The data:

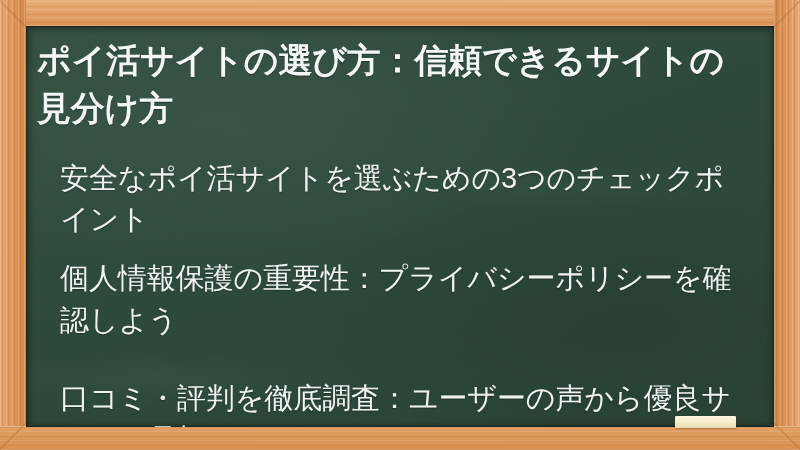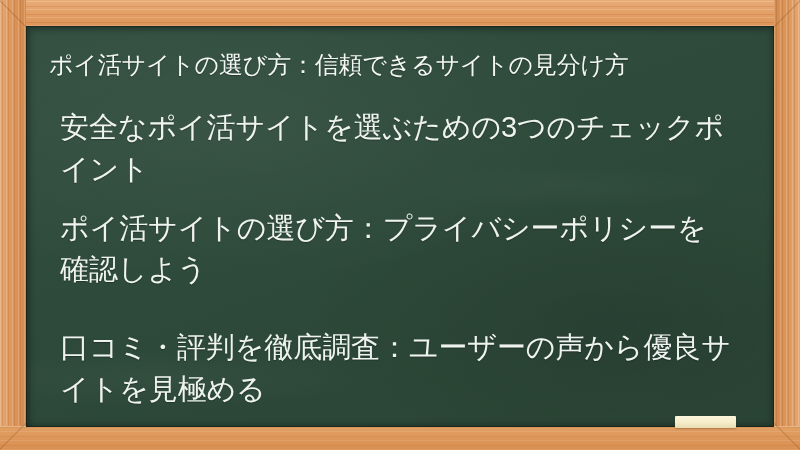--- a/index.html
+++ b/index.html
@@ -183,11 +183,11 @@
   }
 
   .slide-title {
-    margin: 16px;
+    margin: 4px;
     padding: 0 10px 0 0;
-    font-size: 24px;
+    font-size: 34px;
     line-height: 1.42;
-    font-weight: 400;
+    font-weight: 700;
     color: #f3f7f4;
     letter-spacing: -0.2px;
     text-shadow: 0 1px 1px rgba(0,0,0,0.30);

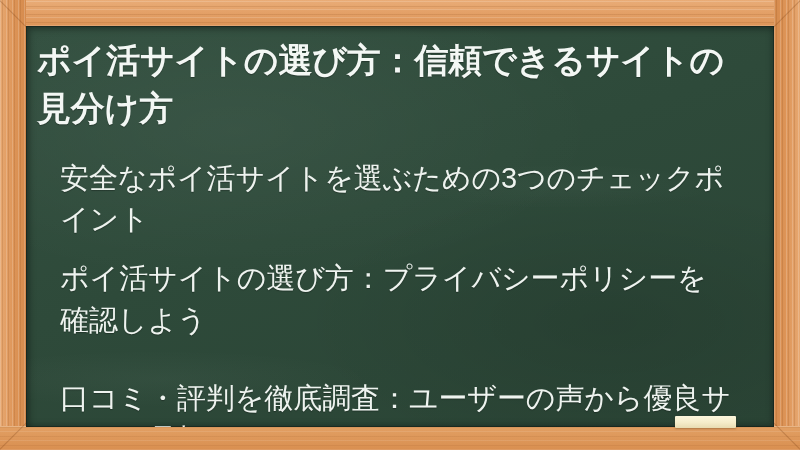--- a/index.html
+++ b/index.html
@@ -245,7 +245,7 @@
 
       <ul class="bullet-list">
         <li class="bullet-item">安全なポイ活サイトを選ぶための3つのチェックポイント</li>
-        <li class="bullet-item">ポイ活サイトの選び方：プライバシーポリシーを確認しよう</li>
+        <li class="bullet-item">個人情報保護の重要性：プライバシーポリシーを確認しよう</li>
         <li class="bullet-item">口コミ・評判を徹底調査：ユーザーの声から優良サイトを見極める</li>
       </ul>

Requirement:
For every line of the entries above that holds "font", add one to a tally, and report only the final count.

Written response:
4